E comunque, visto che la Sacra Teiera forse non basta, io domani pregherò tutto il giorno Pio Kenobi,e speriamo bene. In fondo, poi, tra l'altro sono veramente identici.

Adesso però non mi saltino su i cattocomunisti oe/eo i ciellini, blease, stiamo a scherzà, scherziamo, e comunque se va su Berlusconi voglio qualcosa anch'io in cambio, e allora che mi si lasci l'irriverenza, almeno.

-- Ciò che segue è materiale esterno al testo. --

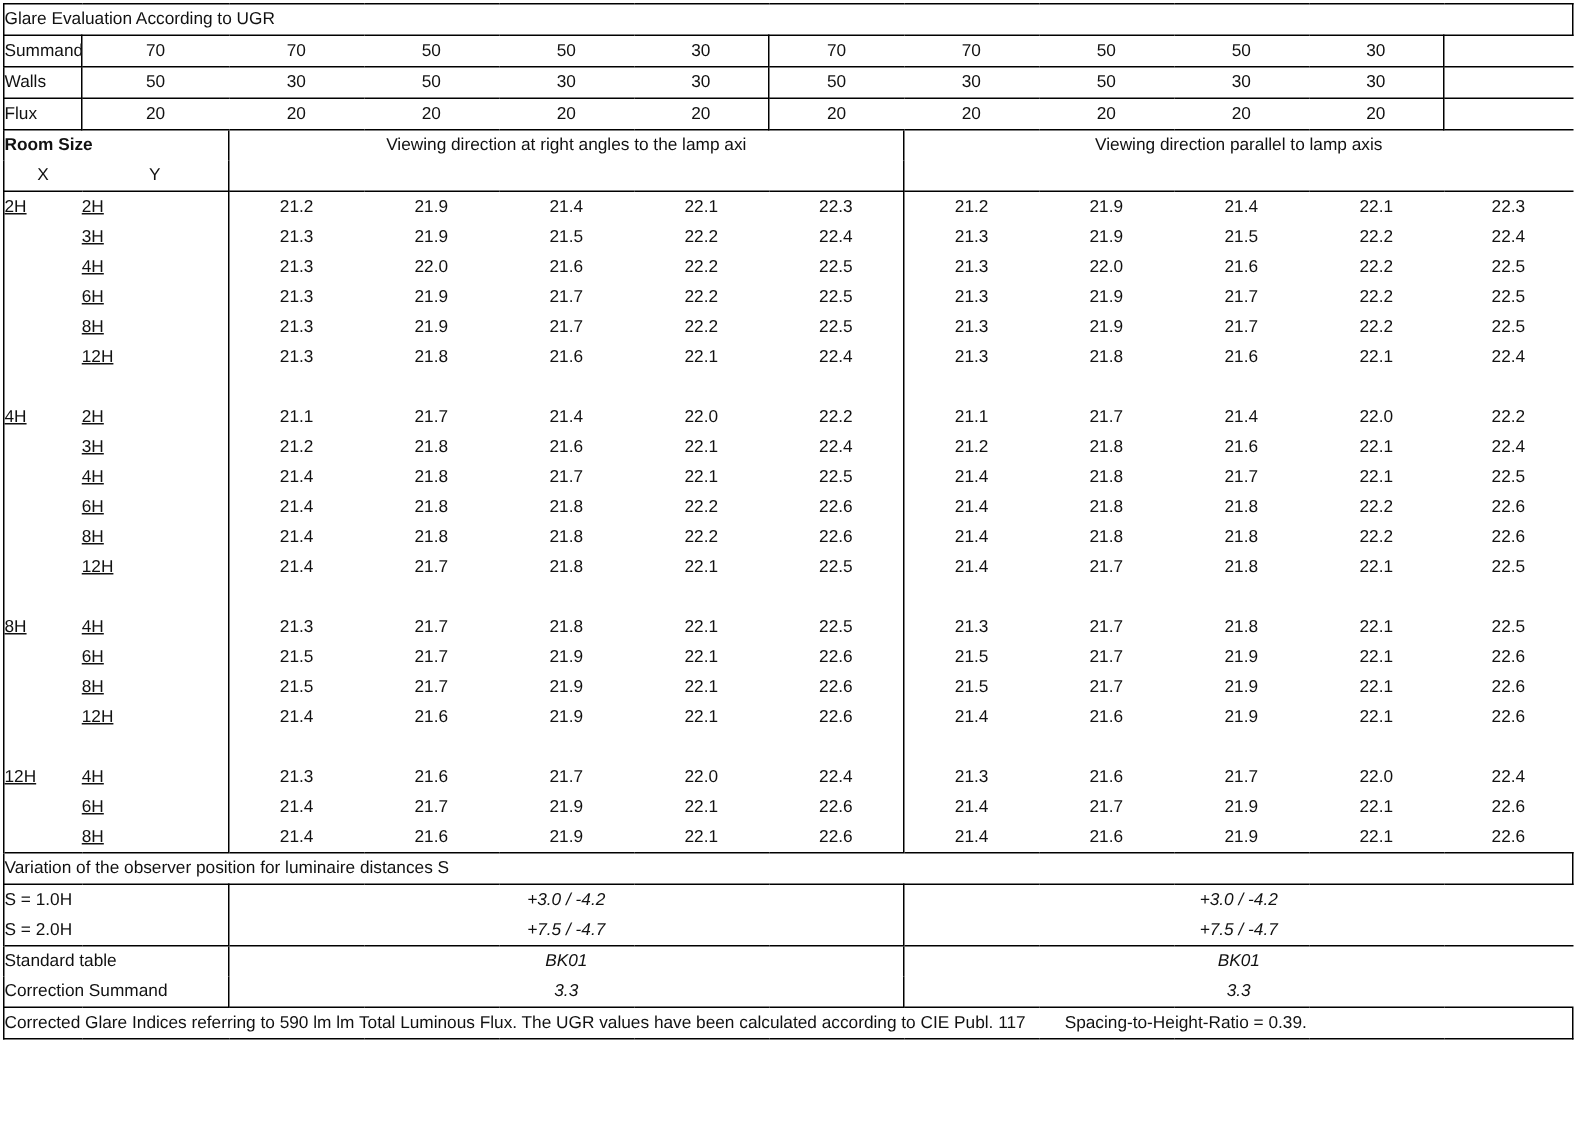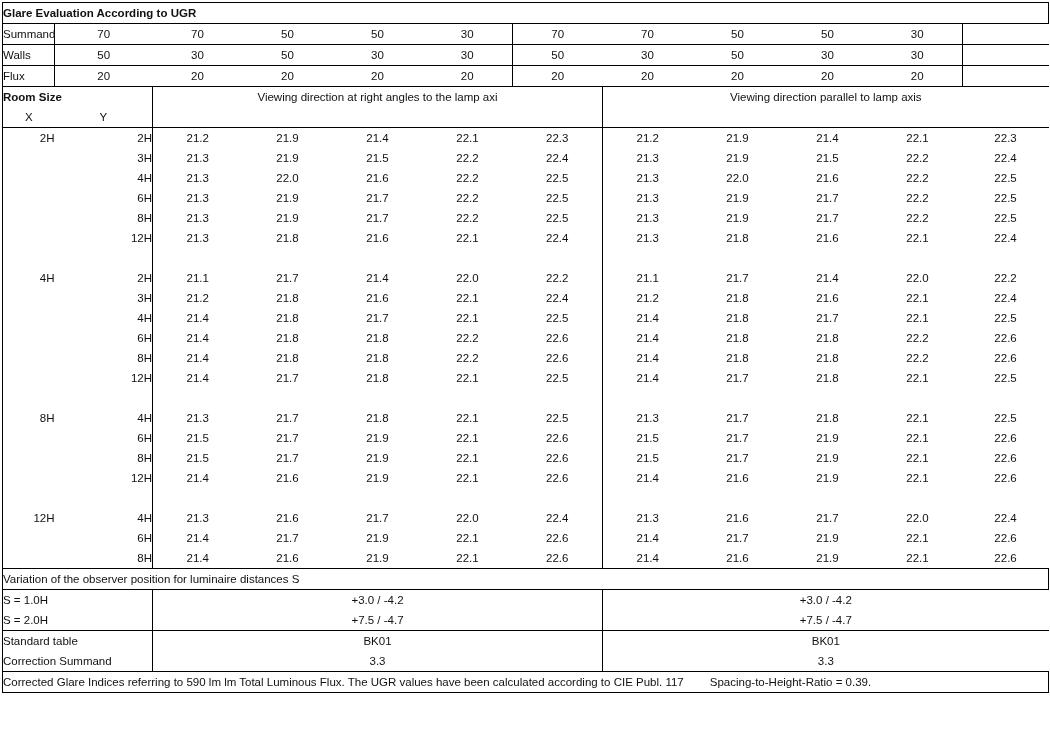--- a/index.html
+++ b/index.html
@@ -39,7 +39,7 @@
   .vline-right { border-right: 1px solid #000; }
 
   .title-cell {
-    font-weight: bold;
+    font-weight: normal;
     font-size: 12.5px;
     padding-left: 5px;
     height: 21px;

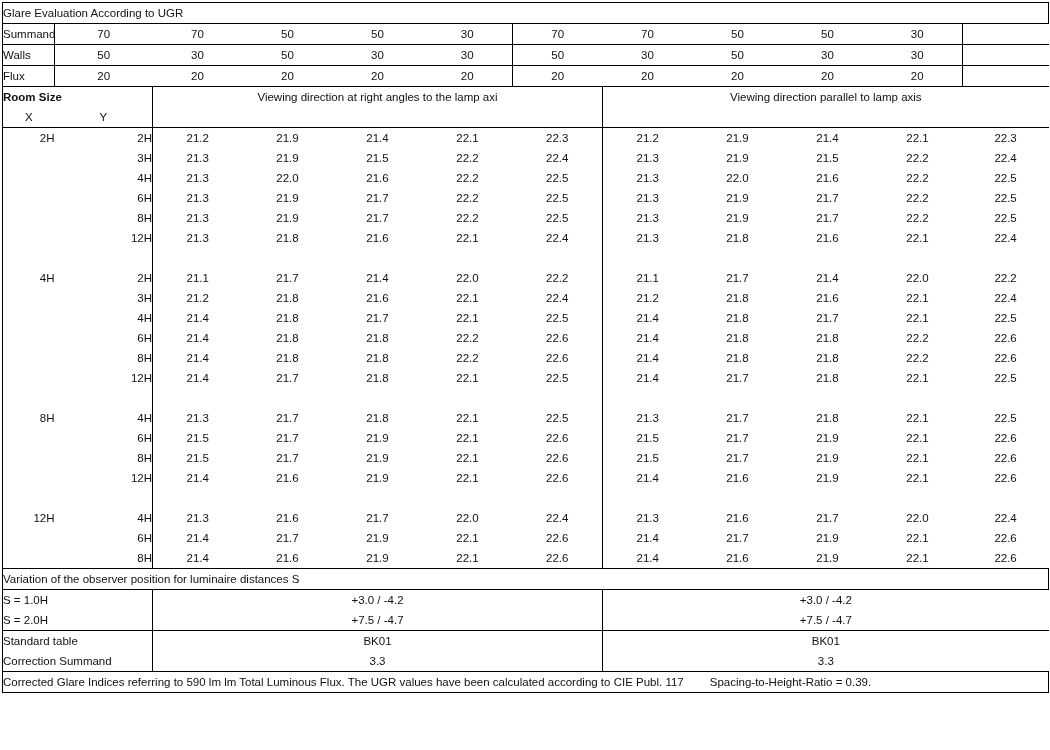--- a/index.html
+++ b/index.html
@@ -51,7 +51,7 @@
   .num {
     text-align: center;
   }
-  .ctr { text-align: right; }
+  .ctr { text-align: left; text-decoration: underline; }
   .blankrow td { height: 18px; }
   .grouphdr { text-align: center; margin-left: 40px; }
   .roomsize-hdr { text-align: left; font-weight: bold; }

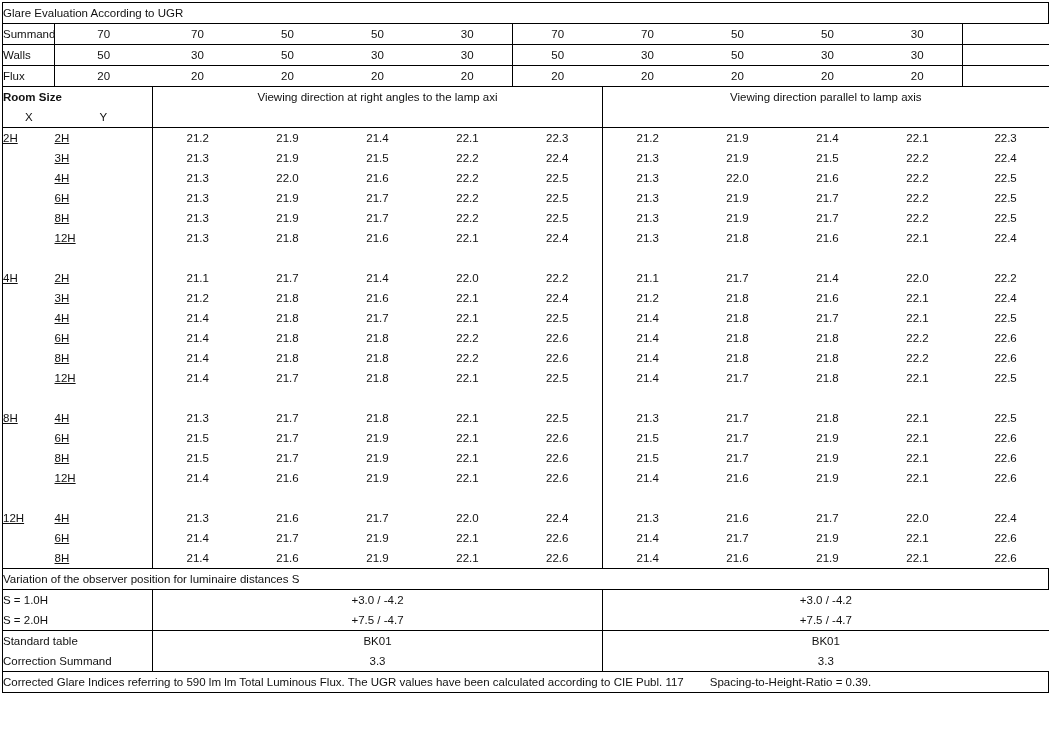--- a/index.html
+++ b/index.html
@@ -63,7 +63,7 @@
   }
   .footer-gap { display: inline-block; width: 26px; }
   .varrow-label { text-align: left; margin-left: 18px; }
-  .varrow-val { text-align: center; }
+  .varrow-val { text-align: center; font-style: italic; }
 </style>
 </head>
 <body>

Oggi un discorZo serio ma non serioso.
Sulla nota vicenda del Papa alla Sapienza, e degli studenti contrari alla sua presenza insieme a 67 docenti, riporto due articoli che esprimono bene ciò che penso, e non sono neanche troppo di sinistra (i commenti, non io) (ma veramente anch'io, oramai). Comunque, li ho presi da un blog assai interessante, che leggo a volte (perchè tratta argomenti seri, e io se leggo troppe cose serie primo mi viene mal di testa, e secondo mi deprimo perchè sono ignorante, e terzo mi vien l'angoscia perchè è un brutto brutto mondo).
Commento di tashtego:
"Benedetto XVI poteva andarci all'università, poteva affrontare quel clima, quegli studenti e quei docenti, come alcuni prima di lui hanno fatto con più coraggio di lui, spesso tutti i giorni.
Voleva che anche lì lo si accogliesse come a Piazza San Pietro, voleva che le sue parole pregresse non contassero, che lo si acclamasse comunque 'in quanto papa'.

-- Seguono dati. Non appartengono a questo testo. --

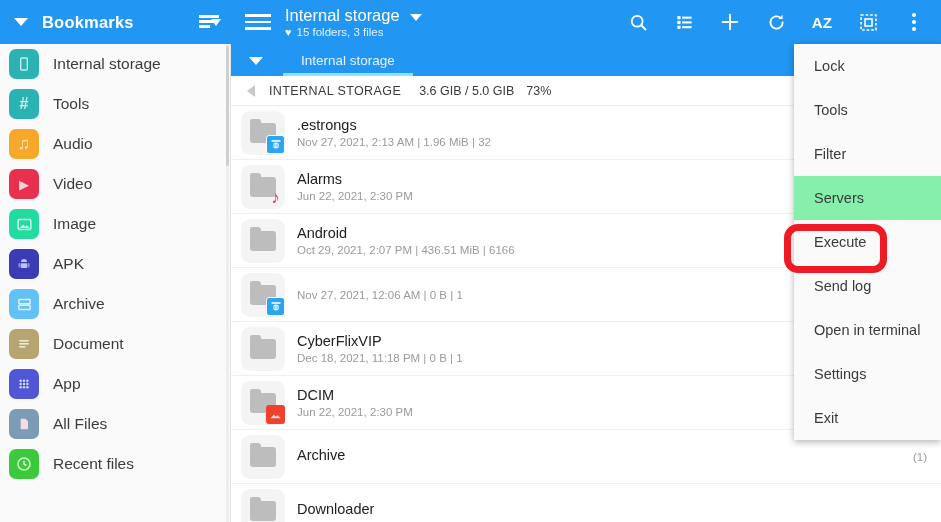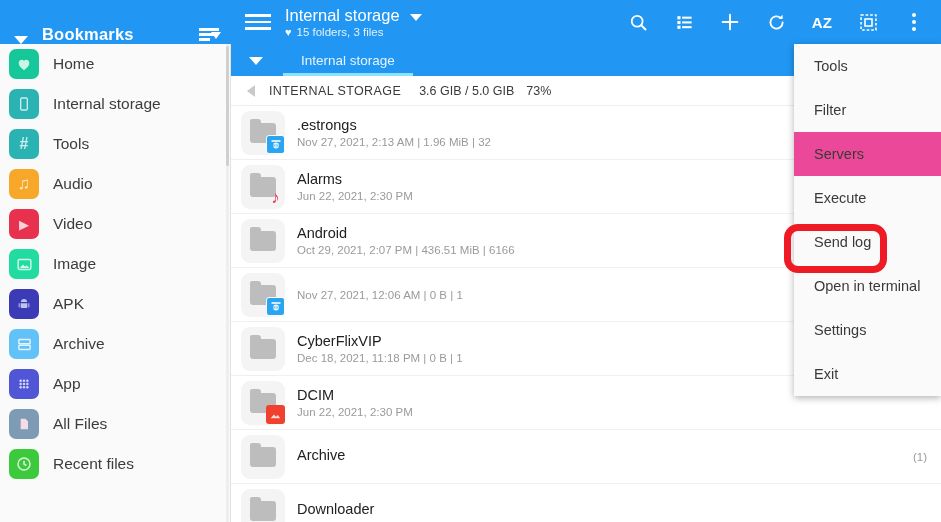--- a/index.html
+++ b/index.html
@@ -21,7 +21,7 @@
   }
   #sidebar-header {
     height: 44px; background: #2196f3;
-    display: flex; align-items: flex-end;
+    display: flex; align-items: center;
     padding: 0 10px 0 14px;
   }
   .side-caret {

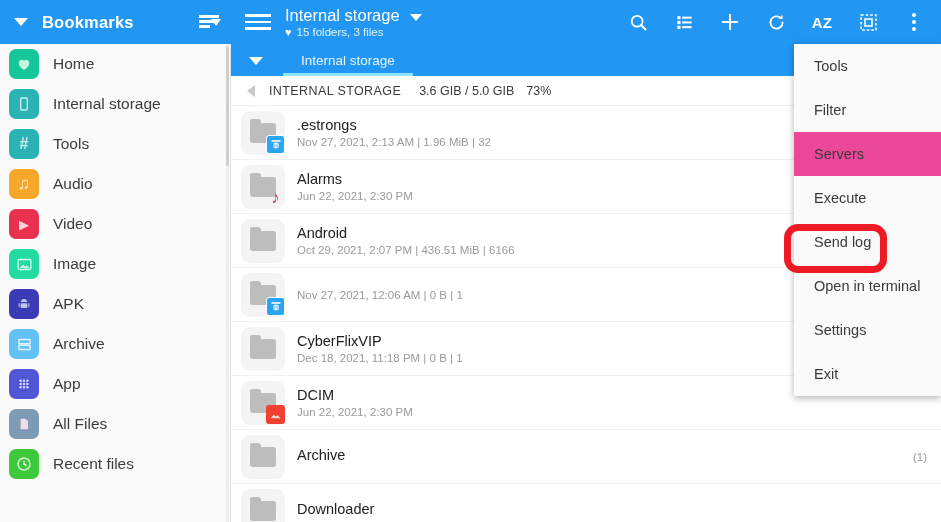--- a/index.html
+++ b/index.html
@@ -221,14 +221,6 @@
       </div>
     </div>
     <div id="sidebar-list">
-      <div class="side-item">
-        <div class="side-ico" style="background:#16c79a">
-          <svg width="16" height="16" viewBox="0 0 24 24">
-              <path fill="#c8f5e6" d="M12 21s-8-5.2-8-10.3A4.7 4.7 0 0 1 12 7a4.7 4.7 0 0 1 8 3.7C20 15.8 12 21 12 21z"></path>
-            </svg>
-        </div>
-        <div class="side-label">Home</div>
-      </div>
       <div class="side-item">
         <div class="side-ico" style="background:#2bb3b3">
           <svg width="16" height="16" viewBox="0 0 24 24">

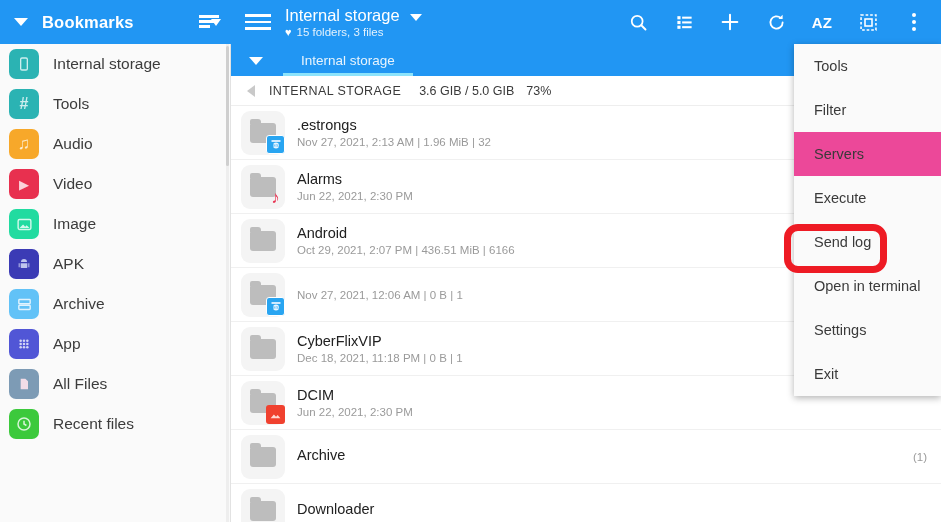--- a/index.html
+++ b/index.html
@@ -508,6 +508,9 @@
 
     <div id="menu">
       <div class="menu-item">
+        <span>Lock</span>
+      </div>
+      <div class="menu-item">
         <span>Tools</span>
       </div>
       <div class="menu-item">

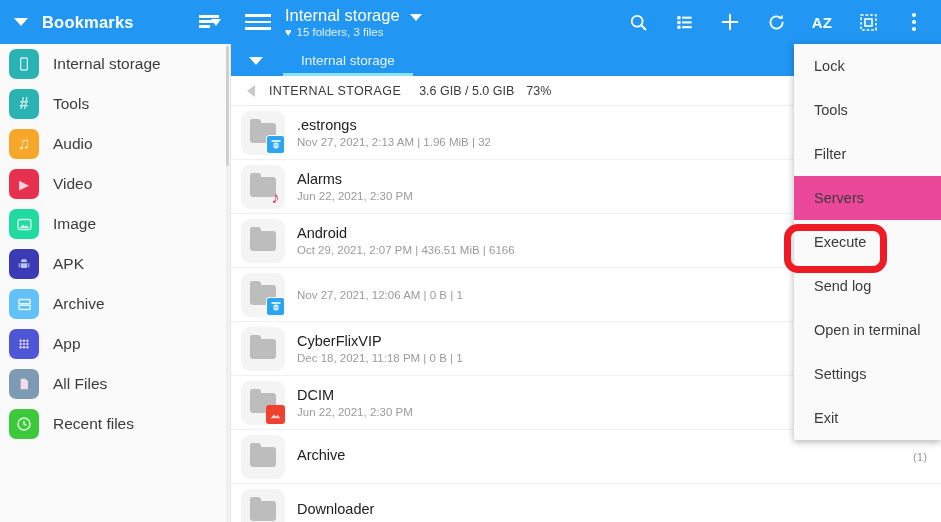--- a/index.html
+++ b/index.html
@@ -195,7 +195,7 @@
     height: 44px; display: flex; align-items: center;
     padding-left: 20px; font-size: 14.5px; color: #3a3a3a;
   }
-  .menu-item.hl { background: #ec4899; }
+  .menu-item.hl { background: #86efac; }
 
   #red-box {
     position: absolute; left: -10px; top: 180px;

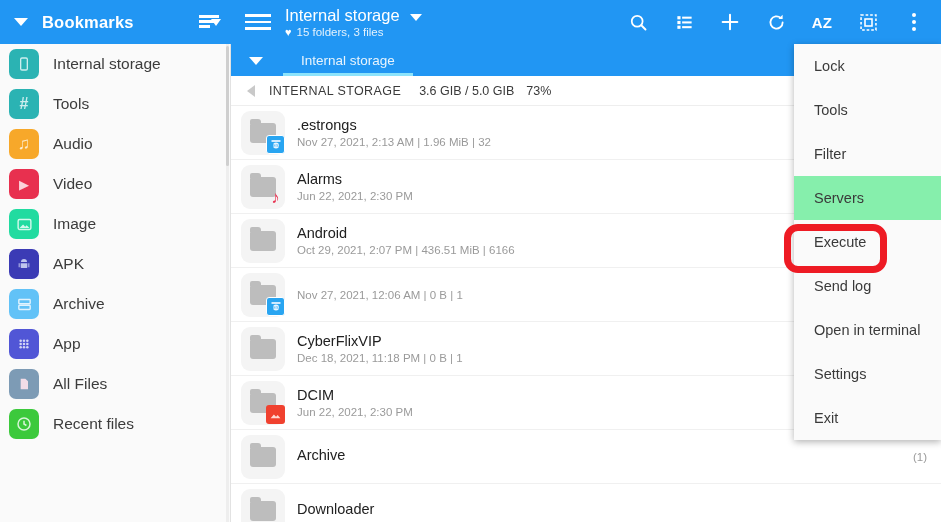--- a/index.html
+++ b/index.html
@@ -272,6 +272,18 @@
             </svg>
         </div>
         <div class="side-label">Archive</div>
+      </div>
+      <div class="side-item">
+        <div class="side-ico" style="background:#b6a471">
+          <svg width="16" height="16" viewBox="0 0 24 24">
+              <g fill="#f0e9d6">
+                <rect x="5" y="6" width="14" height="2.4"></rect>
+                <rect x="5" y="10.5" width="14" height="2.4"></rect>
+                <rect x="5" y="15" width="9" height="2.4"></rect>
+              </g>
+            </svg>
+        </div>
+        <div class="side-label">Document</div>
       </div>
       <div class="side-item">
         <div class="side-ico" style="background:#5156d6">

Pretendeva che ciò che è venuto affermando in questi anni dall’alto della sua arrogante rocciona di travertino non gli fosse rinfacciato.
Si è dovuto accorgere che esistono ancora brandelli intransigenti di cultura non religiosa, coi quali avrebbe dovuto, forse, fare i conti.
Non se l’è sentita".
E questo altro articolo, di Sandrone Dazieri:
"... sono molto contento per quello che è accaduto alla Sapienza, ovvero che qualcuno dicesse no al papa invece di genuflettersi come tornato di moda. I problemi politici di Prodi, di opportunità e di mediazione, non sono i nostri per fortuna. Quello che mi ha colpito è che mentre il coro delle istituzioni e dei partiti esprime senza distinguo solidarietà al papa, tutti quelli con i quali ho parlato in questi giorni erano radicalmente contrari alla venuta del papa. Gente che ha votato prodi, o rifondazione magari, che improvvisamente scopre di non avere più un rappresentante istituzionale, al governo come all’opposizione. Che i suoi governanti presenti e futuri discutono di aborto con il clero e i loro rappresentanti, che la ministra della salute va alle veglie dell’antiabortista Ferrara per il diritto di parola del Papa. Mi dispiace per Dario Fo, che era quello che ha fatto Mistero Buffo, alla fine. Ma si sa, nessuno migliora, invecchiando".